WORK TO COMPLETE =
Go through the records below line by line, counting those that contain the word "molecules"; answer with the count only.

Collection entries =
====
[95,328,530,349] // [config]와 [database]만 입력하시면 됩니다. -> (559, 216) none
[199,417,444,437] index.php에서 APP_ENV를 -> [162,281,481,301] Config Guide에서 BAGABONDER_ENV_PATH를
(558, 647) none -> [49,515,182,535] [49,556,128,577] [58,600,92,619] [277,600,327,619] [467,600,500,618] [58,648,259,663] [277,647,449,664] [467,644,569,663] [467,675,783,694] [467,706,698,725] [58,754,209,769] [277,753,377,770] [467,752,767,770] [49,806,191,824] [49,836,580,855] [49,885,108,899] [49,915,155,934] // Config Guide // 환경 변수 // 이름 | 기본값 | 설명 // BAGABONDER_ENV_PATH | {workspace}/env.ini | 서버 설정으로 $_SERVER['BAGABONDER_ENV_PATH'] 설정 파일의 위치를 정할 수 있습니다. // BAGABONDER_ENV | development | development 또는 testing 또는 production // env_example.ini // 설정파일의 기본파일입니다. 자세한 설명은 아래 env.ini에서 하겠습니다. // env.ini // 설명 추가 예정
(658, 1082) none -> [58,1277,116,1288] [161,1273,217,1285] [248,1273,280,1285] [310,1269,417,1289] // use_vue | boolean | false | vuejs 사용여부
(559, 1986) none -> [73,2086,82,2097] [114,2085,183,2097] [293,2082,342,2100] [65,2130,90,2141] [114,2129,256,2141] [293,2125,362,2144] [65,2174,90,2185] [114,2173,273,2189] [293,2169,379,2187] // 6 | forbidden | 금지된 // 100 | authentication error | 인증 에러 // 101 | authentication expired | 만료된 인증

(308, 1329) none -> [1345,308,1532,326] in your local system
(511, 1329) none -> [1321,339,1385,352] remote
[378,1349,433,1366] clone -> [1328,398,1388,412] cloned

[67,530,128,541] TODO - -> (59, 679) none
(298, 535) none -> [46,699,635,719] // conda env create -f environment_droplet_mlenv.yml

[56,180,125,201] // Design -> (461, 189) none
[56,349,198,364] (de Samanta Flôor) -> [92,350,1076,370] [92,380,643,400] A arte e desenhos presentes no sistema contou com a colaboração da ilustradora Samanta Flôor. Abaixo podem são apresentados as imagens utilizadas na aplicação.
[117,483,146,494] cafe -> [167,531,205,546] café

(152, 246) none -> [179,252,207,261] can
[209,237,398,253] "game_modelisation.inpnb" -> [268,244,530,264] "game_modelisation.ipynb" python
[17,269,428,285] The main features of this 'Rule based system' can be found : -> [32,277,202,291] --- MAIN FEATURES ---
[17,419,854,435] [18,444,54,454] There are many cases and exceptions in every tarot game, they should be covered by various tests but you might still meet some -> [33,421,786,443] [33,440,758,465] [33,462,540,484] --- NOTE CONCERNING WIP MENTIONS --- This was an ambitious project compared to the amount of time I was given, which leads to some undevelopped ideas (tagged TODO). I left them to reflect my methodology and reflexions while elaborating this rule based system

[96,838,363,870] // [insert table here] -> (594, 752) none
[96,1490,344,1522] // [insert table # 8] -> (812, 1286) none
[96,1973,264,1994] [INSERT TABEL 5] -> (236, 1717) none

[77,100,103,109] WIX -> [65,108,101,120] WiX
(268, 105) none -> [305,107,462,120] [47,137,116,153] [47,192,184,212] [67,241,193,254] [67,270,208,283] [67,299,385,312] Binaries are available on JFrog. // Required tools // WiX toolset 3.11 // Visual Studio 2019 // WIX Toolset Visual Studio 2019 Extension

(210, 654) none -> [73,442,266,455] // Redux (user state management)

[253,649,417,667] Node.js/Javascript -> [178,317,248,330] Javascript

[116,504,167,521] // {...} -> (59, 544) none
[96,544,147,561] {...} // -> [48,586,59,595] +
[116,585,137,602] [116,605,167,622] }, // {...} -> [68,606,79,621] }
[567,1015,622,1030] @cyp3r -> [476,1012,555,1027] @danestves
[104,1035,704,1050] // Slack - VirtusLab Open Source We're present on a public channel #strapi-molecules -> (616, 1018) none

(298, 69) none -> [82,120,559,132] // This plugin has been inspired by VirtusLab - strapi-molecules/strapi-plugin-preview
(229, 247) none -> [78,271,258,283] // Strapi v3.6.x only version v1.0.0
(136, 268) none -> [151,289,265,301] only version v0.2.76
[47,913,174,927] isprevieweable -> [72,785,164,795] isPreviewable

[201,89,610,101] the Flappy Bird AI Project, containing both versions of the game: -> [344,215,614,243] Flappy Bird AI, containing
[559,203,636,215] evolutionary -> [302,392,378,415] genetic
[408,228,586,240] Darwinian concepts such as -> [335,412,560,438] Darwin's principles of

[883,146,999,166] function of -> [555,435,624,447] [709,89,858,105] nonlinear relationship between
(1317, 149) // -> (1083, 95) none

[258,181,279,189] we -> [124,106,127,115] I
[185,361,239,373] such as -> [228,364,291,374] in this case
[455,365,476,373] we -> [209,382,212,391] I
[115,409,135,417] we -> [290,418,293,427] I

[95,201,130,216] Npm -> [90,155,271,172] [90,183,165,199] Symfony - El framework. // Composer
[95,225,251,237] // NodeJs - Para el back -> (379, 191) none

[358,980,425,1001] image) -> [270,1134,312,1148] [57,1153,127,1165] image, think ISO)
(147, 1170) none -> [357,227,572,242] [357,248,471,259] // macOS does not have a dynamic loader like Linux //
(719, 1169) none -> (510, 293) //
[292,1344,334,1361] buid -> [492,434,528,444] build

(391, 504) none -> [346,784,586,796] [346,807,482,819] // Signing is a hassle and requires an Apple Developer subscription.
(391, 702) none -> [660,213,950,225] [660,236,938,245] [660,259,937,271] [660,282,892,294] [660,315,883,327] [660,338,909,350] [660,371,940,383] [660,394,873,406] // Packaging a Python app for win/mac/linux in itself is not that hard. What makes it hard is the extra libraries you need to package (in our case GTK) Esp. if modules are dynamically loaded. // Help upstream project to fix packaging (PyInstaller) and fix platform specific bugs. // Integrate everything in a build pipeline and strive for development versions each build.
====
RESULT BELOW =
2